Our card today is from that very cool Animal Medicine deck, and it is a long story, which I am not going to transcribe this time, I’ll just give you the overview. Because our message right now is not just what the totem stands for, but also what we are capable of, if we try.
Swan ~ Transformation and Grace
Swan tells us about facing our fears and looking into the Great Void of the future. She knows that, “we must be willing to accept whatever Great Spirit has planned for us.” She talks in the Dream Time, she leads us gently into our own future, the future of our own making, with all the help of the Universe at our side.

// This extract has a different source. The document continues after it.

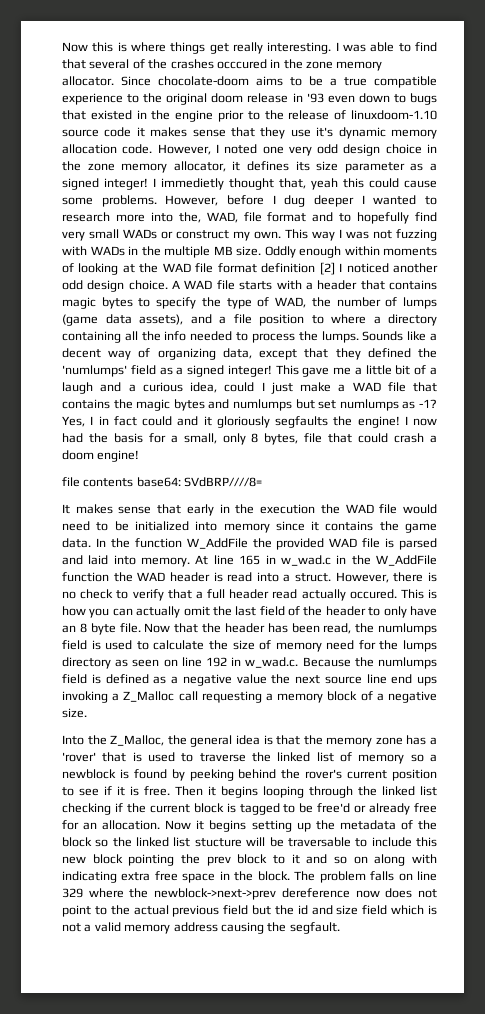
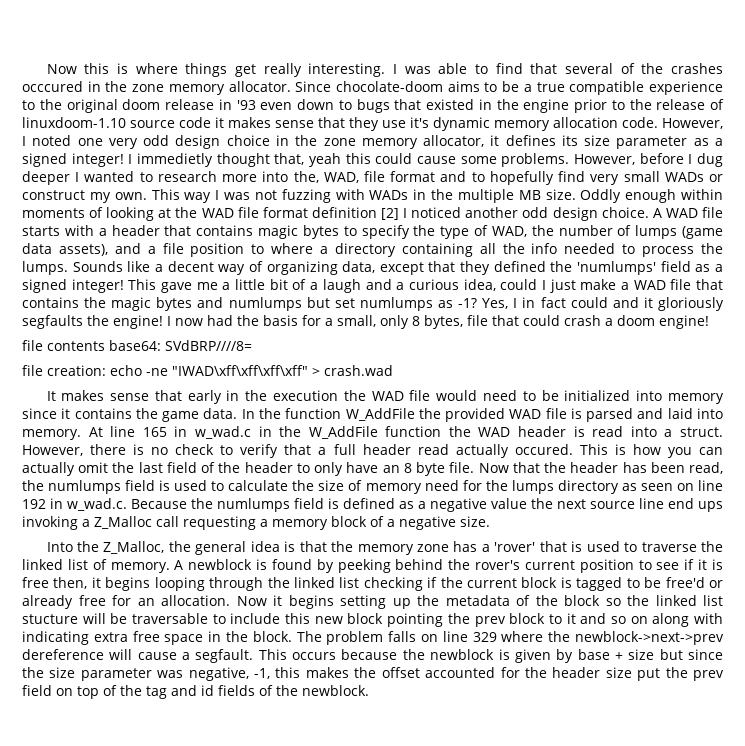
+ file creation: echo -ne "IWAD\xff\xff\xff\xff" > crash.wad
- Into the Z_Malloc, the general idea is that the memory zone has a 'rover' that is used to traverse the linked list of memory so a newblock is found by peeking behind the rover's current position to see if it is free. Then it begins looping through the linked list checking if the current block is tagged to be free'd or already free for an allocation.
+ Into the Z_Malloc, the general idea is that the memory zone has a 'rover' that is used to traverse the linked list of memory. A newblock is found by peeking behind the rover's current position to see if it is free then, it begins looping through the linked list checking if the current block is tagged to be free'd or already free for an allocation.
- The problem falls on line 329 where the newblock->next->prev dereference now does not point to the actual previous field but the id and size field which is not a valid memory address causing the segfault.
+ The problem falls on line 329 where the newblock->next->prev dereference will cause a segfault. This occurs because the newblock is given by base + size but since the size parameter was negative, -1, this makes the offset accounted for the header size put the prev field on top of the tag and id fields of the newblock.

We must go as Swan does, fearlessly through our life changes, no matter what others see in us, our physical appearance is not what matters, but our inner strength. We all have a core of brilliance and personal power. Later in life this may shine through to others in how we look, but it is always there, inside us. Inside where we can draw upon it in our most needful moments.
She tells us to accept that we have the ability to know what lies ahead, we know, deep down, that we can relax in our transformations because we have all the grace we will need. Our bodies take care of us when we take care of our bodies. We have all the power and strength of the Universe at our disposal. All we need to do is use it.